--- DATA FOR THIS EXERCISE Enclosed Below ---
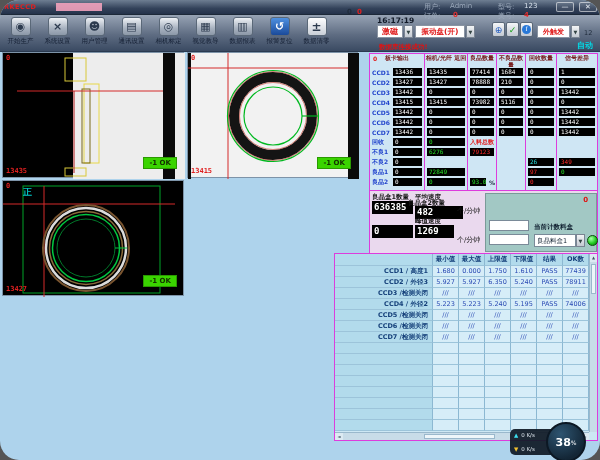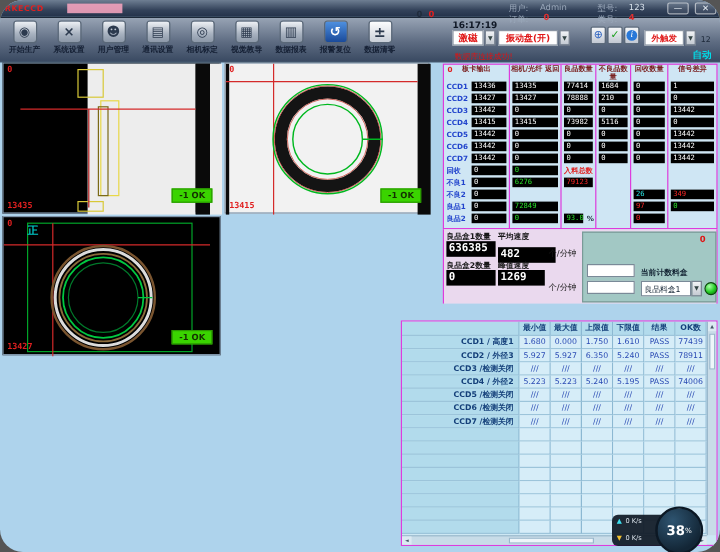--- a/index.html
+++ b/index.html
@@ -34,7 +34,7 @@
   .tb-icon.alarm-reset { background:linear-gradient(#4e90e0,#1a4a9a); color:#fff; }
   .tb-icon.emergency-stop { background:linear-gradient(#e05040,#a01810); color:#fff; font-size:8px; font-style:italic;}
   .tb-icon.data-clear { background:linear-gradient(#fdfdfe,#c9cfd8); font-size:12px; }
-  .tb-label { font-size:6.5px; font-weight:bold; color:#141f33; margin-top:1px; white-space:nowrap; }
+  .tb-label { font-size:6.5px; font-weight:normal; color:#141f33; margin-top:1px; white-space:nowrap; }
 
   .tb-time { position:absolute; left:377px; top:16px; font-size:7.5px; font-weight:bold; color:#101826; z-index:5;}
   .tb-cnt { position:absolute; top:8px; font-size:7px; font-weight:bold; z-index:6;}

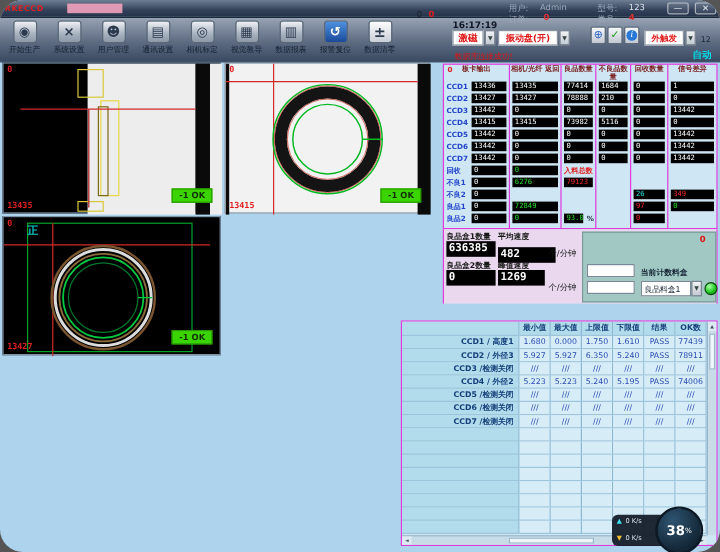--- a/index.html
+++ b/index.html
@@ -49,7 +49,7 @@
     font-size:7px; line-height:9px; text-align:center; font-family:"DejaVu Serif",serif; font-style:italic;}
   .mode-auto { position:absolute; left:577px; top:40px; font-size:8px; font-weight:bold; color:#00dce8; z-index:6;}
   .idx-num { position:absolute; left:584px; top:29px; font-size:6.5px; color:#1c2838; z-index:6;}
-  .db-status { position:absolute; left:379px; top:43px; font-size:6.5px; font-weight:normal; color:#e01212; z-index:6;}
+  .db-status { position:absolute; left:379px; top:43px; font-size:6.5px; font-weight:bold; color:#e01212; z-index:6;}
 
   
   .cam { position:absolute; border:1px solid #7d93a8; background:#000; z-index:1; cursor:crosshair;}

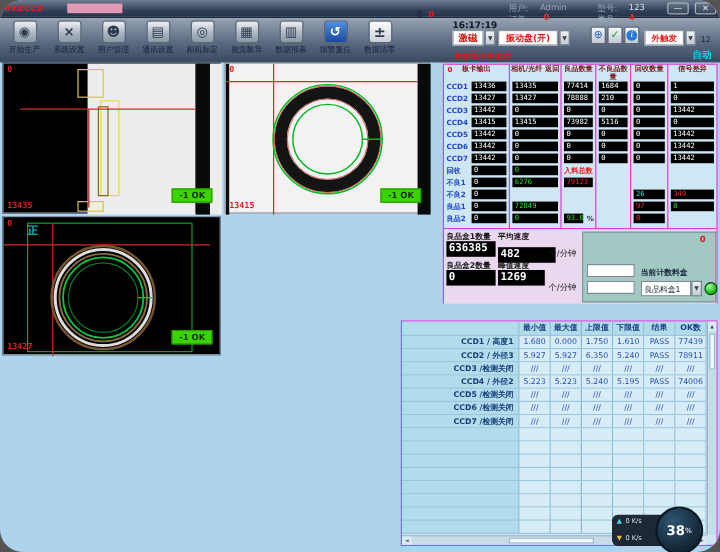--- a/index.html
+++ b/index.html
@@ -504,7 +504,7 @@
   <span class="cnt-label" style="left:415px; top:193px;">平均速度</span>
   <div class="cnt-box" style="left:415px; top:206px; width:48px;">482</div>
   <span class="cnt-unit" style="left:457px; top:206px;">个/分钟</span>
-  <span class="cnt-label" style="left:372px; top:217px;">良品盒2数量</span>
+  <span class="cnt-label" style="left:372px; top:199px;padding-left:36px;">良品盒2数量</span>
   <div class="cnt-box" style="left:372px; top:225px; width:41px;">0</div>
   <span class="cnt-label" style="left:415px; top:217px;">峰值速度</span>
   <div class="cnt-box" style="left:415px; top:225px; width:39px;">1269</div>

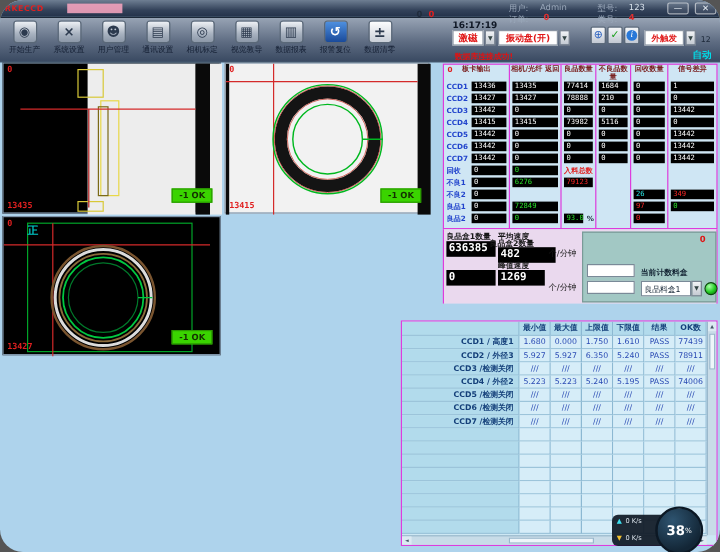--- a/index.html
+++ b/index.html
@@ -100,7 +100,7 @@
 
   
   .results-table { position:absolute; left:334px; top:253px; width:264px; height:188px;
-    background:#cde8f4; border:1px solid #dd3cdd; z-index:2; overflow:hidden;margin-top:14px;}
+    background:#cde8f4; border:1px solid #dd3cdd; z-index:2; overflow:hidden;}
   .rt-inner { position:absolute; left:0; top:0; right:8px; bottom:8px; overflow:hidden;}
   .rt-row { display:flex; height:11px; }
   .rt-row.head { height:12px; }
--- End of Enclosed DATA FOR THIS EXERCISE ---
_THE PROBLEM_:
Reproduce the data above exactly, but only from the line containing "position:absolute; left:377px; top:16px;" through the line containing "position:absolute; left:584px; top:29px;"; skip the pictures.

_ANSWER TO THE EXERCISE_:
   .tb-time { position:absolute; left:377px; top:16px; font-size:7.5px; font-weight:bold; color:#101826; z-index:5;}
   .tb-cnt { position:absolute; top:8px; font-size:7px; font-weight:bold; z-index:6;}

--- a/index.html
+++ b/index.html
@@ -49,7 +49,7 @@
     font-size:7px; line-height:9px; text-align:center; font-family:"DejaVu Serif",serif; font-style:italic;}
   .mode-auto { position:absolute; left:577px; top:40px; font-size:8px; font-weight:bold; color:#00dce8; z-index:6;}
   .idx-num { position:absolute; left:584px; top:29px; font-size:6.5px; color:#1c2838; z-index:6;}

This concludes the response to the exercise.